EXTRACTED DATA.
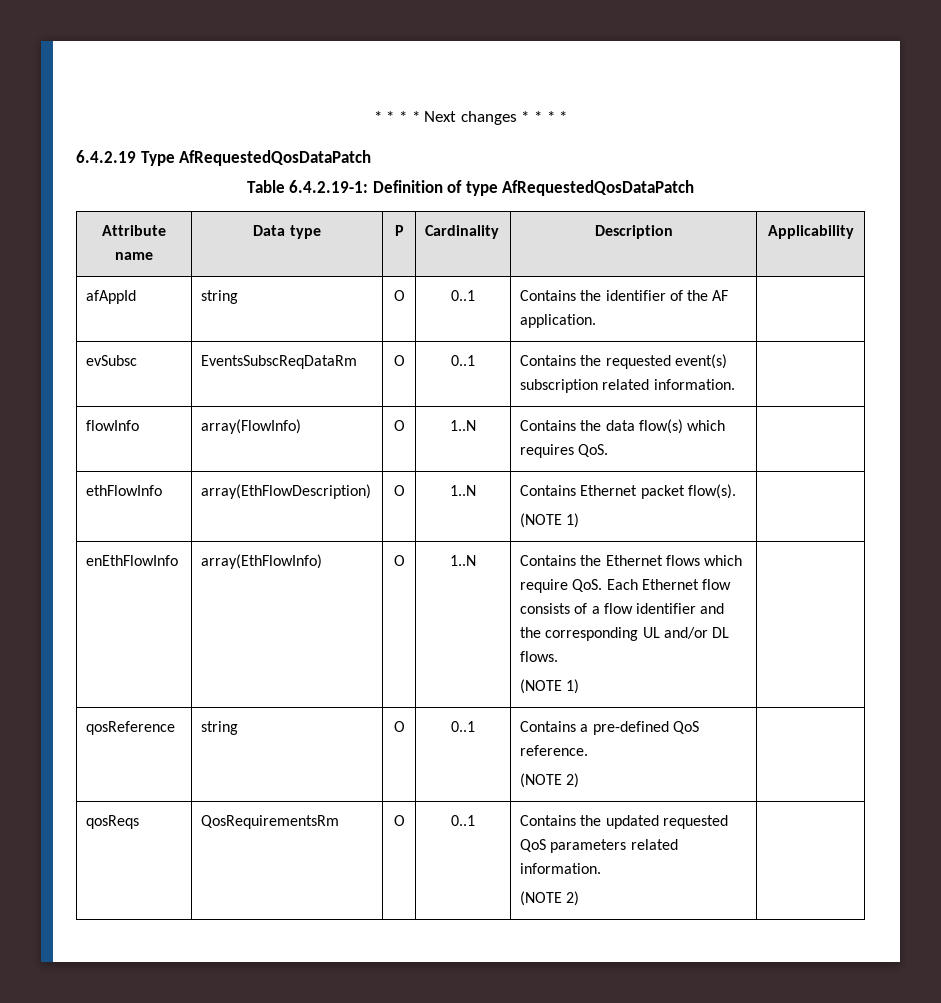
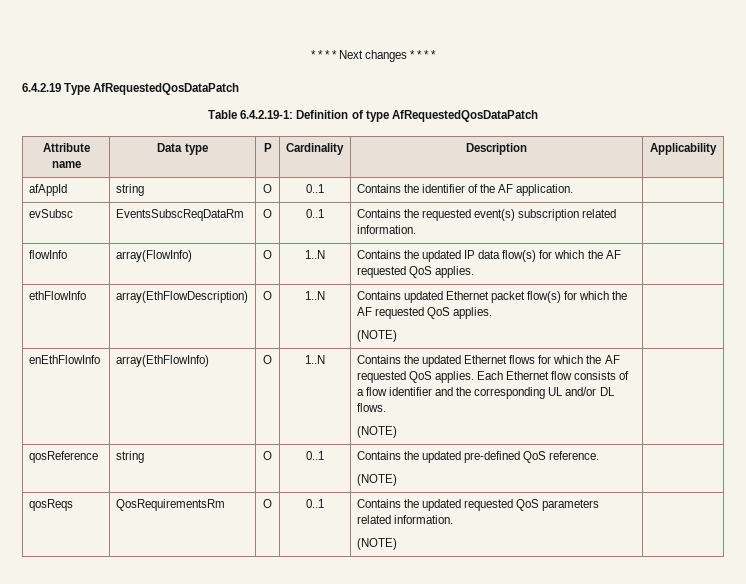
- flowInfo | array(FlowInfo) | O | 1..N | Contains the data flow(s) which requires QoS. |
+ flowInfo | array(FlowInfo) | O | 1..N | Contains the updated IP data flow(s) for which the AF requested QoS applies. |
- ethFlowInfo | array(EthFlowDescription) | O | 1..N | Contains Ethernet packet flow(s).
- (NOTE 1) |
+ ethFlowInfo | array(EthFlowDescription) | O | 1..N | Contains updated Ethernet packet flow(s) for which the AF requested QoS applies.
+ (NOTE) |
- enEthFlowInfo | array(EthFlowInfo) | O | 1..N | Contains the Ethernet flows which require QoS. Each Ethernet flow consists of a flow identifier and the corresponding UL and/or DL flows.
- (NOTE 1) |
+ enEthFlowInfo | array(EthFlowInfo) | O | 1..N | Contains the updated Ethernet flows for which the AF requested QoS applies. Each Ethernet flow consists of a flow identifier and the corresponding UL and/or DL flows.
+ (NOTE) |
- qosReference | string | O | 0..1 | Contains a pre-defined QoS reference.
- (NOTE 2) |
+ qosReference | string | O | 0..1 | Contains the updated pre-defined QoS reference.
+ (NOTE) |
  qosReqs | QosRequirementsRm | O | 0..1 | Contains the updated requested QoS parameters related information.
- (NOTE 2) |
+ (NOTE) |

WHAT YOU HAVE TO DO.
Within the data above, find the lines that contain the word "string" and copy each of them.

ANSWER TO THE PROBLEM.
- qosReference | string | O | 0..1 | Contains a pre-defined QoS reference.
+ qosReference | string | O | 0..1 | Contains the updated pre-defined QoS reference.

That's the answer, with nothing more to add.